The main alternative diagnosis in the woman with late-pregnancy bleeding is placenta previa, which is usually associated with painless, bright red bleeding and is excluded with ultrasonography. Lower genital tract or rectal lesions and blood-tinged cervical mucous plug are also considerations.
In the patient with abdominal pain but no vaginal bleeding, abruptio placentae with concealed hemorrhage must be distinguished from other causes of abdominal pain in later pregnancy—complications of preeclampsia, pyelonephritis, various liver diseases, gallbladder disease, appendicitis, and ovarian torsion. Uterine irritability caused by abruptio placentae can also be confused with early labor. If the patient has acute catastrophic hypotension, amniotic fluid embolus, with or without abruptio placentae, and uterine rupture must be considered.
Placenta previa, or implantation of the placenta over the cervical os, is the other major cause of bleeding episodes during the second half of pregnancy. The risk of placenta previa is increased with maternal age, smoking, multiparity, cesarean section, prior miscarriage or induced abortions, and preterm labor. Bleeding occurs when marginal placental vessels implanted in the lower uterine segment are torn, either as the lower uterine wall elongates or with cervical dilation near the time of delivery. Early bleeding episodes tend to be self-limited unless separation of the placental margin is aggravated by iatrogenic cervical probing or the onset of labor.
Painless, fresh vaginal bleeding is the most common symptom of placenta previa. In approximately 20% of cases, some degree of uterine irritability is present, but this is generally minor. Vaginal examination usually reveals bright red blood from the cervical os. All patients with painless, second-trimester vaginal bleeding should be assumed to have placenta previa until proven otherwise. Digital or instrumental probing of the cervix should be avoided until the diagnosis is excluded via ultrasound because this can precipitate severe hemorrhage in a patient with asymptomatic or minimally symptomatic placenta previa. Speculum examination of the vagina and cervix should be limited to an atraumatic partial speculum insertion to identify whether the bleeding is coming from the cervical os (and a presumed placenta previa), hemorrhoids, or a vaginal lesion that might not require urgent management.
Most cases of placenta previa identified during the mid-trimester resolve by the time of delivery as the lower uterine segment elongates and the placenta no longer overlaps the cervical os. Central or total previa, which occurs in approximately 20% of cases, can, however, cause severe hemorrhage, with the risk of exsanguination for the fetus and mother.

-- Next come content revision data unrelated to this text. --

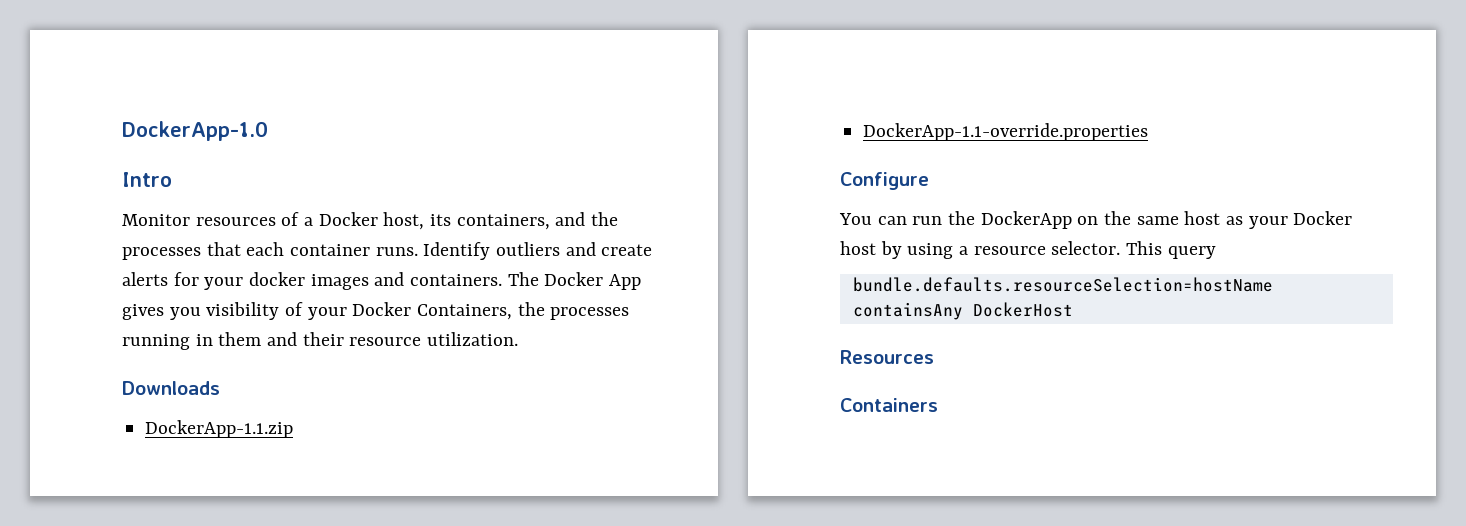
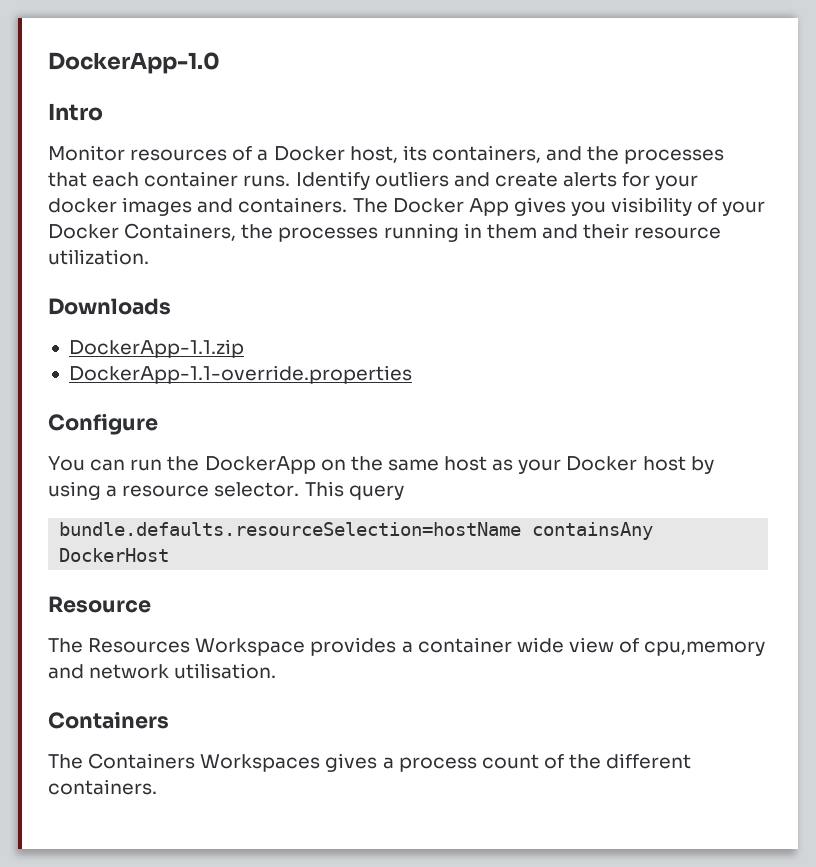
(1073, 309) none -> [48,596,151,613] [48,638,83,653] Resource // The
[840,398,938,412] // Containers -> [195,637,766,656] [48,663,277,679] [48,711,169,729] [48,753,692,772] [48,779,157,795] Workspace provides a container wide view of cpu,memory and network utilisation. // Containers // The Containers Workspaces gives a process count of the different containers.

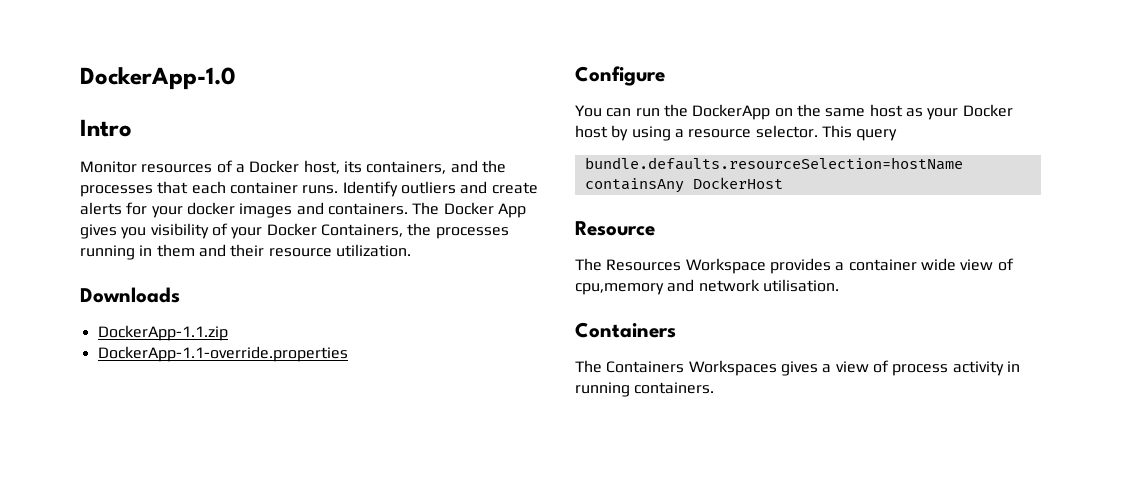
[398,753,692,772] process count of the different -> [835,360,1020,376] [575,382,630,397] view of process activity in running

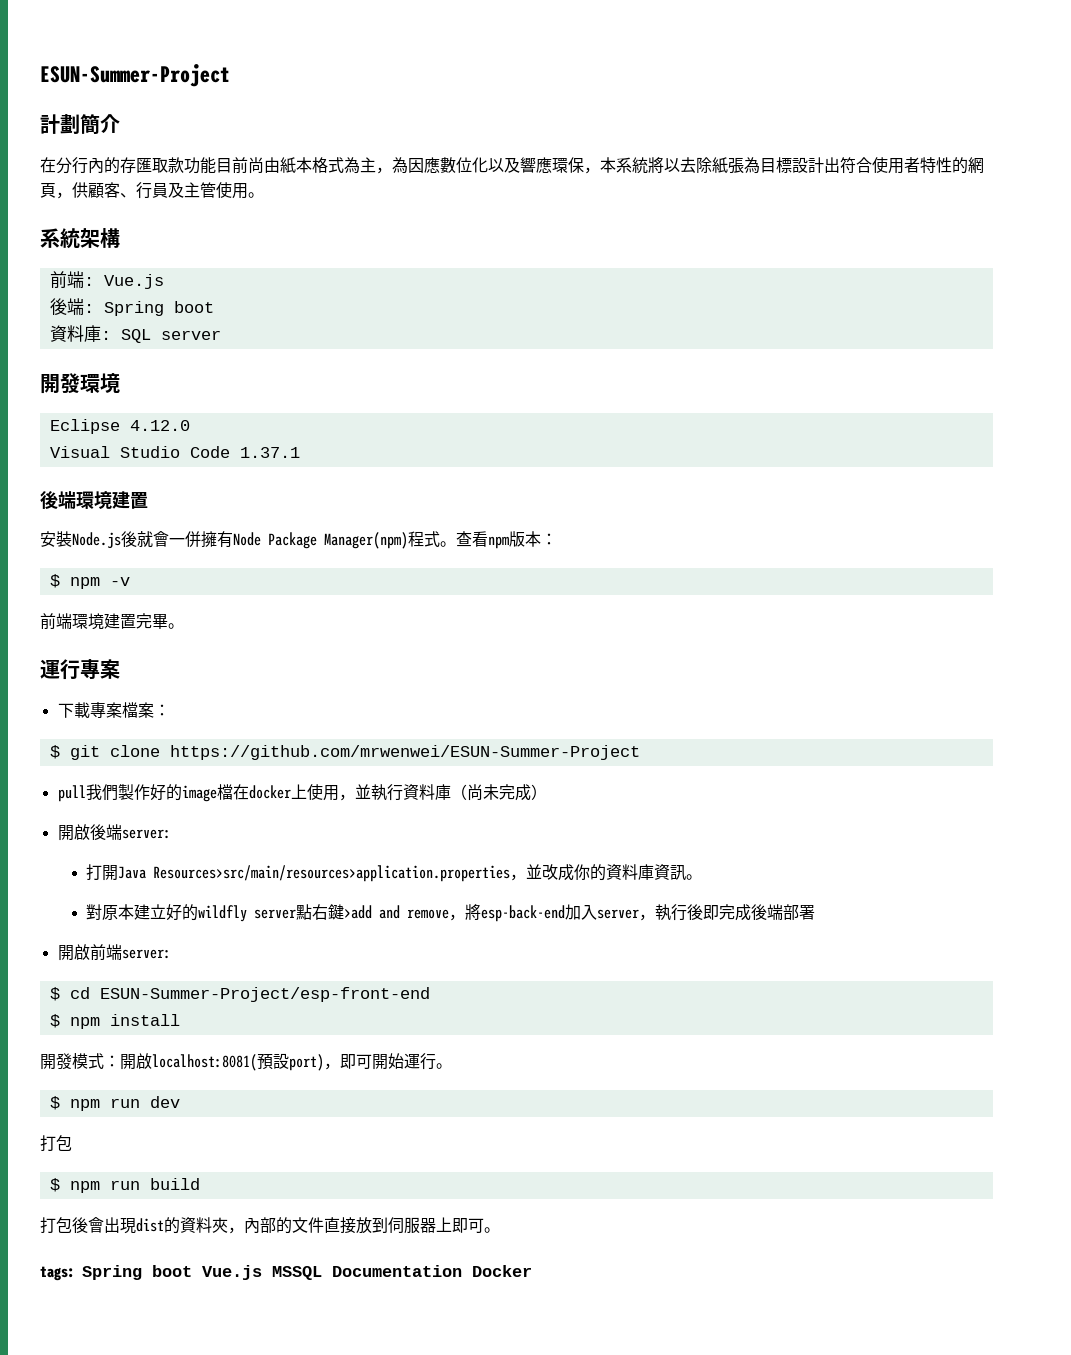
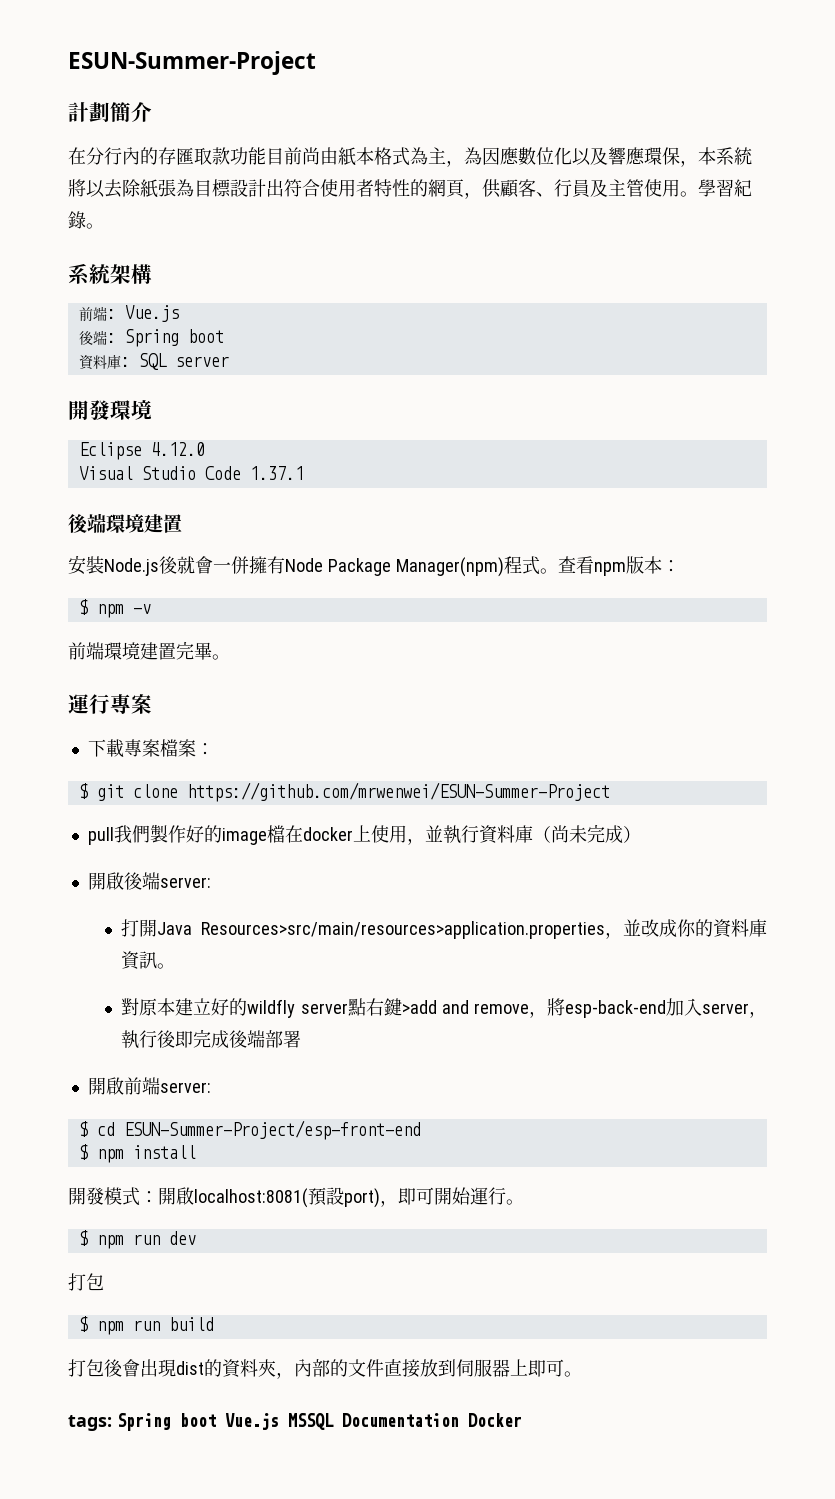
(264, 195) none -> [698,179,752,197] [68,211,104,229] 學習紀錄。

Ultrasonography is the diagnostic procedure of choice for localization of the placenta and diagnosis of placenta previa. Accuracy is excellent, but visualization of the placenta and of the internal cervical os is required. The bladder should be emptied before examination for suspected placenta previa to avoid overdiagnosis of placenta previa. Transvaginal ultrasonography is safe and even more accurate for visualization of the relationships between the placenta and internal os.